Monday, November 14, 2011

Response to NBA lockout ‘signifying nothing’

When the NBA announced the cancellation of the first two weeks of the regular season nobody seemed to care. The headline lasted maybe only a few hours on ESPN’s website, the topic probably didn’t trend on Twitter, and most newspapers probably didn’t even find it newsworthy.

I cared. And I still care very much about this NBA season.

I have no interest in the Lord of the Light or the old gods. Basketball is my religion and I worship the new gods, the seven: the Black Mamba, the Big Nickname (my nickname for Shaq), Jesus (“Jesus Shuttlesworth,” not to be confused with the scary looking guy doing aerobics), the Admiral and his first mate, Timmy, the Answer (I don’t think he ever found it), and C-Webb. – Game of Thrones reference, please read the books.

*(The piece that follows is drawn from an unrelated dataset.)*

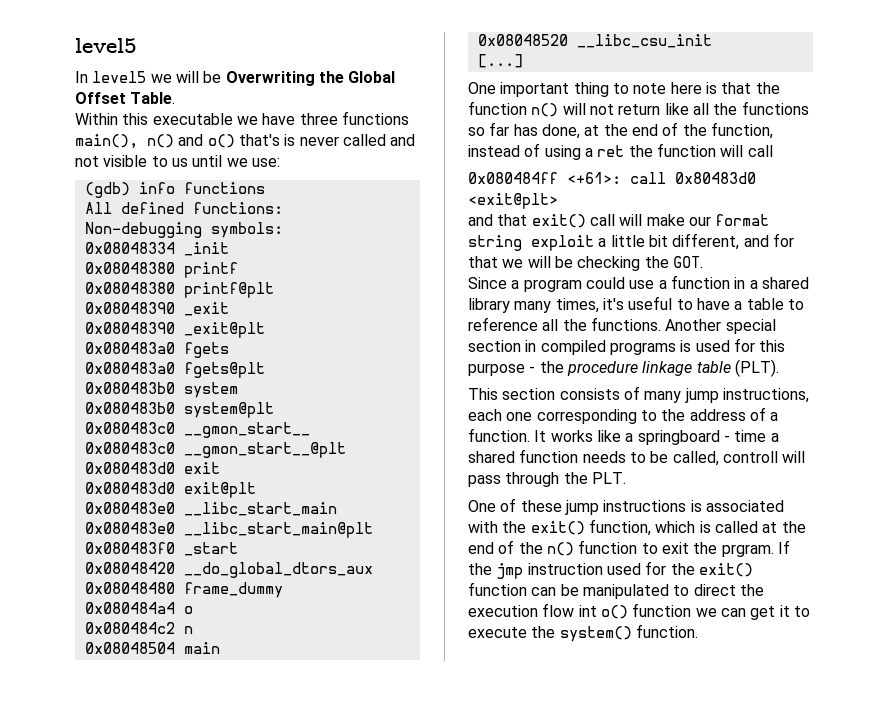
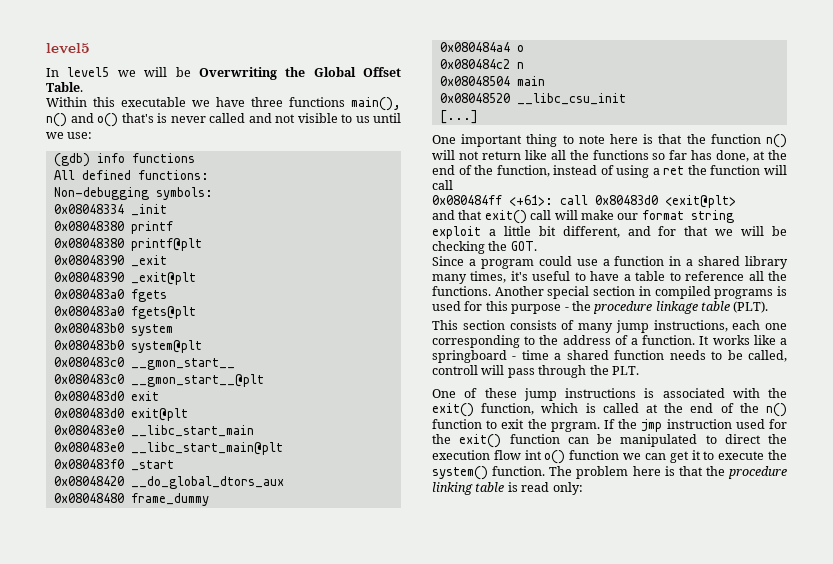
(698, 631) none -> [549,466,787,479] [432,482,583,495] The problem here is that the procedure linking table is read only:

(Most of my NBA idols are from the late 1990s and early 2000s simply because I was not alive or too young for the former greats such as, Russell, Chamberlain, Bird, Magic, and Jordan. I always find it skeptical when someone my age says his or her favorite player is someone from an earlier decade; sure you can like what the older player stood for or how they carried themselves, but unless you actually watch them day in and day out, I don’t think you can really know them). Sorry for going on a tangent.

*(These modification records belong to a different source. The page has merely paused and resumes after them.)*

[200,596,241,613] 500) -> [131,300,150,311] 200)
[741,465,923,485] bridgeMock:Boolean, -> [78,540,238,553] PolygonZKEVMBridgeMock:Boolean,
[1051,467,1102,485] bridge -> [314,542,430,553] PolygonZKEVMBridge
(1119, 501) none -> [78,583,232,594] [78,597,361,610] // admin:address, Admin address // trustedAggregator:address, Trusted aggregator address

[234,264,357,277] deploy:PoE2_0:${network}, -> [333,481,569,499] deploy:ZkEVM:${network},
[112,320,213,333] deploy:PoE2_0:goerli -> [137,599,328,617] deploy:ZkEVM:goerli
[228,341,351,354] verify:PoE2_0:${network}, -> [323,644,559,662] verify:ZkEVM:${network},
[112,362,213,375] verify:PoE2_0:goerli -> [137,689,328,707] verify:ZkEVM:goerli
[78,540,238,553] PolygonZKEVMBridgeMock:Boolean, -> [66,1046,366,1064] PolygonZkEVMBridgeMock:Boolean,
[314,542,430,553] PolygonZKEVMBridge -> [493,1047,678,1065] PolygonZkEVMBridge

…I really just love the game of basketball.

To the lockout! The NBA is coming off one of its most exciting seasons. I just had an apostrophe, I mean epiphany! (Hook reference, Dustin Hoffman and Robin Williams at their finest). The Cerberus! In Greek mythology, the Cerberus, a three-headed dog, guarded the gates to the Underworld. The Miami Heat, heat/fire normally symbolizing ‘Hell,’ with their big three, James, Wade, and Bosh. Has anyone else made this connection? I mean, someone probably has, but cool! (Just to make clear, I’m not comparing Miami to hell, I’m not Hank Williams Jr. or anything)

Then, the Maverick is Pegasus and Dirk is Odyesseus. He wouldn’t really be Perseus because I don’t think Perseus ever had to go through the underworld. You could even argue that the woman Dirk had the scandal with was a siren. Sorry I’m getting way off topic.

The NBA has this great last season, with such great players. And instead of rolling in the new season on a golden chariot (I promise it’s my last Greek reference), the league faces its worst possible outcome, the loss of an entire season.

If the season were cancelled, the team most affected by it would be my Washington Wizards (a complete bias), A talented young team, who needs this year to learn and grow. Kind of a funny story, I studied abroad last semester in Oslo, Norway, and my roommate was a student from the Czech Republic, named Jan. After we parted ways, I told him to visit me in Washington, and sure enough a month later, the Wizards selected Jan from the Czech Republic.

Sure I like watching the Washington Capitals and the Washington football club (We have to be more conscious about the name. I absolutely love the idea of as a class writing a letter to Dan Snyder.) But I need my professional basketball.

College basketball is great. It’s exciting; the players play so hard and you can see their passion for the game. However, there is a reason why it’s called professional. There is a reason why Bryant, James, Garnett, McGrady, and Kwame Brown (just kidding) didn’t go to college.

I’m pretty goofy, probably a little ADD, and a huge basketball fan. And I would care if the NBA season were canceled. So, come on Mr. Stern make it happen (great lockout beard by the way).